DATA TO PROCESS:

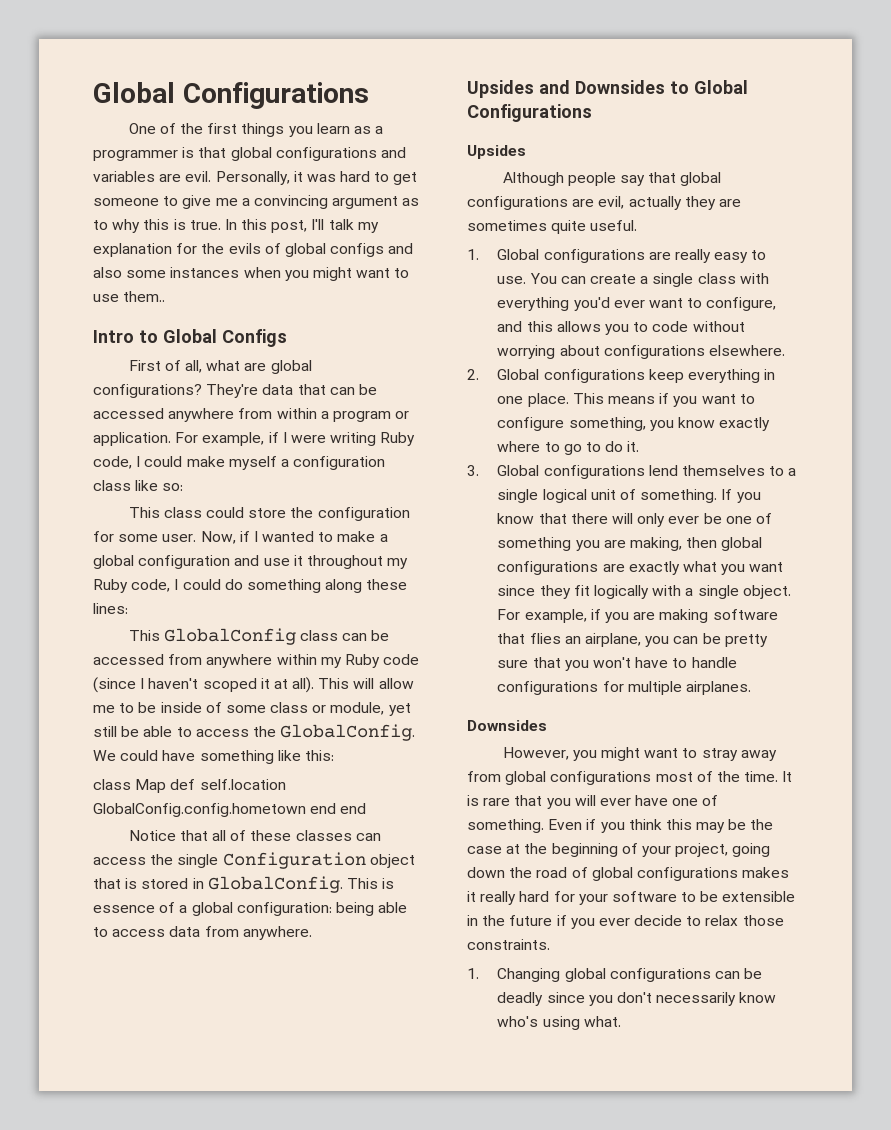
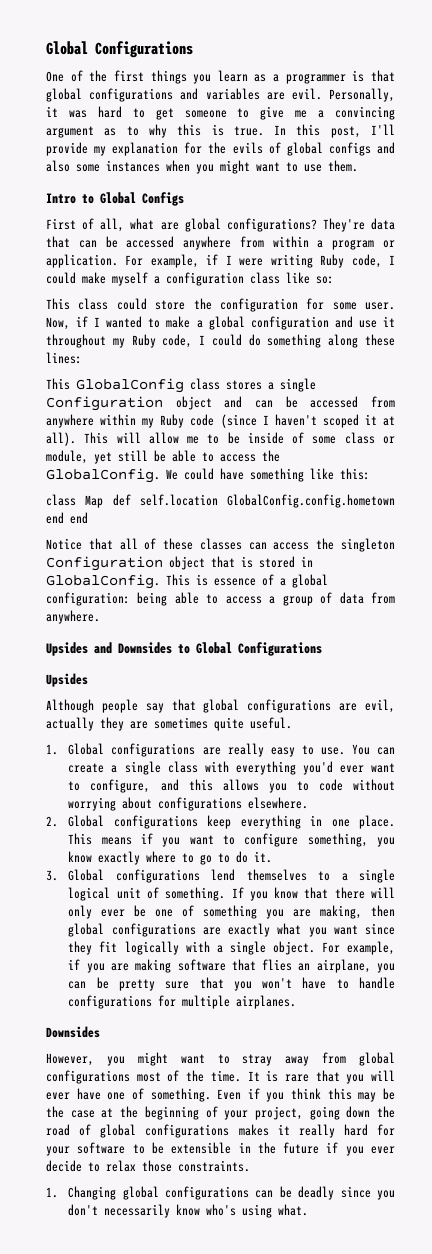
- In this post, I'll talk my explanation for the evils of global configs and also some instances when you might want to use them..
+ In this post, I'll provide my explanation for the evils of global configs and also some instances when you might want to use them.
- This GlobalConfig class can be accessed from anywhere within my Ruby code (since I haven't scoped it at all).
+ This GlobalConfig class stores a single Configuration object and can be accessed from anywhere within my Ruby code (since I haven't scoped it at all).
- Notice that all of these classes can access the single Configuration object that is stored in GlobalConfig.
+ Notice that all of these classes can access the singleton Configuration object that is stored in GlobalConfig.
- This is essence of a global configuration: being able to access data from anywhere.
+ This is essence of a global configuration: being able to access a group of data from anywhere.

==

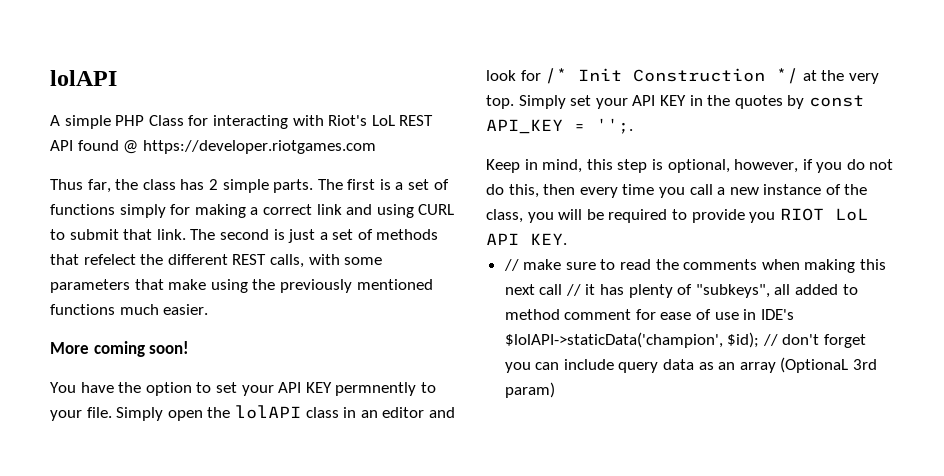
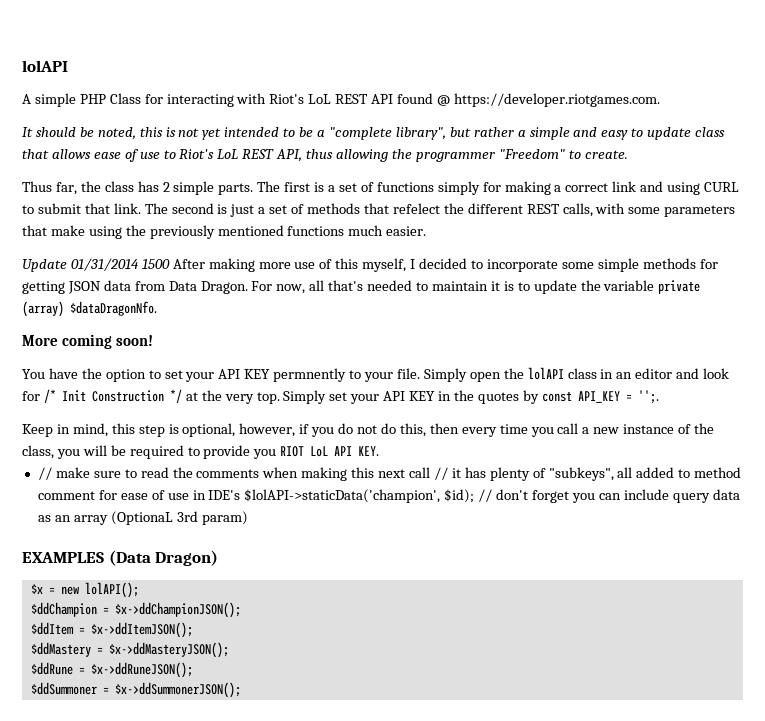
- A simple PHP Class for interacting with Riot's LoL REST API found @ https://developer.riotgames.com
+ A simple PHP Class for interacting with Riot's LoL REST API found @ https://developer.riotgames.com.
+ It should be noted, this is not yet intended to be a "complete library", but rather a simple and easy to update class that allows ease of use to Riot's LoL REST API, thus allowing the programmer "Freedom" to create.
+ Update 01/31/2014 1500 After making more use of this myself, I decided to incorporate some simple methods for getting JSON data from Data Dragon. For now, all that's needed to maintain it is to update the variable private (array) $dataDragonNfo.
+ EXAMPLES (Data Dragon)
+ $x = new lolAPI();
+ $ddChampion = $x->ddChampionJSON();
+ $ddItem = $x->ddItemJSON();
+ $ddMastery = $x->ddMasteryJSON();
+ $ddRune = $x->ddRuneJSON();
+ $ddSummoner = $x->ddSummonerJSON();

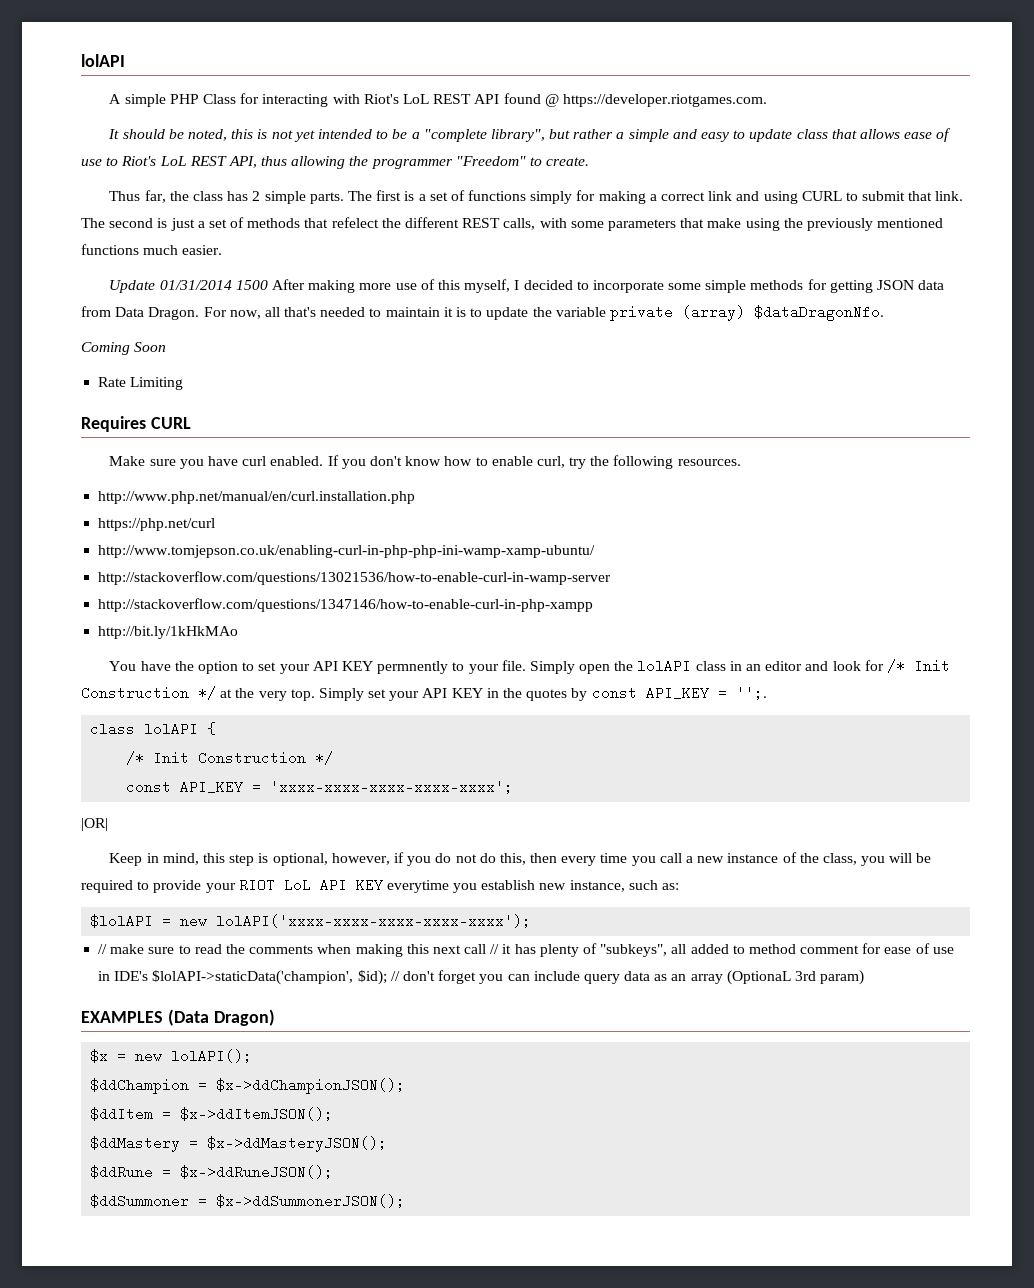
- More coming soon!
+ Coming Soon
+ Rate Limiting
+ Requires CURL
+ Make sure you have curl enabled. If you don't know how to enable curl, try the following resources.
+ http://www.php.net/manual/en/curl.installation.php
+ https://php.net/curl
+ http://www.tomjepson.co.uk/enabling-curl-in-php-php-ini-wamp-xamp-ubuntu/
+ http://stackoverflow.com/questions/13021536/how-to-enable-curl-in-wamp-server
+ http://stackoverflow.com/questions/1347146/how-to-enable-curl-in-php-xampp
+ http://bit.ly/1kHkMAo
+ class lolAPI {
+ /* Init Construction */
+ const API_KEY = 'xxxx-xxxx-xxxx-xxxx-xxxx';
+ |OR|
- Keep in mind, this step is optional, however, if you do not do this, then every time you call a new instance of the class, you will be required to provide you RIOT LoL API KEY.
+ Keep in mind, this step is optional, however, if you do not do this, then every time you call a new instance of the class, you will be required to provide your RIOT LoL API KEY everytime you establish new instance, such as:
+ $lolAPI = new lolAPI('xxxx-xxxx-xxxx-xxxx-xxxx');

WHAT YOU SHOULD DO: Lines above with "stored": state how many, nothing more.

WORKED SOLUTION: 2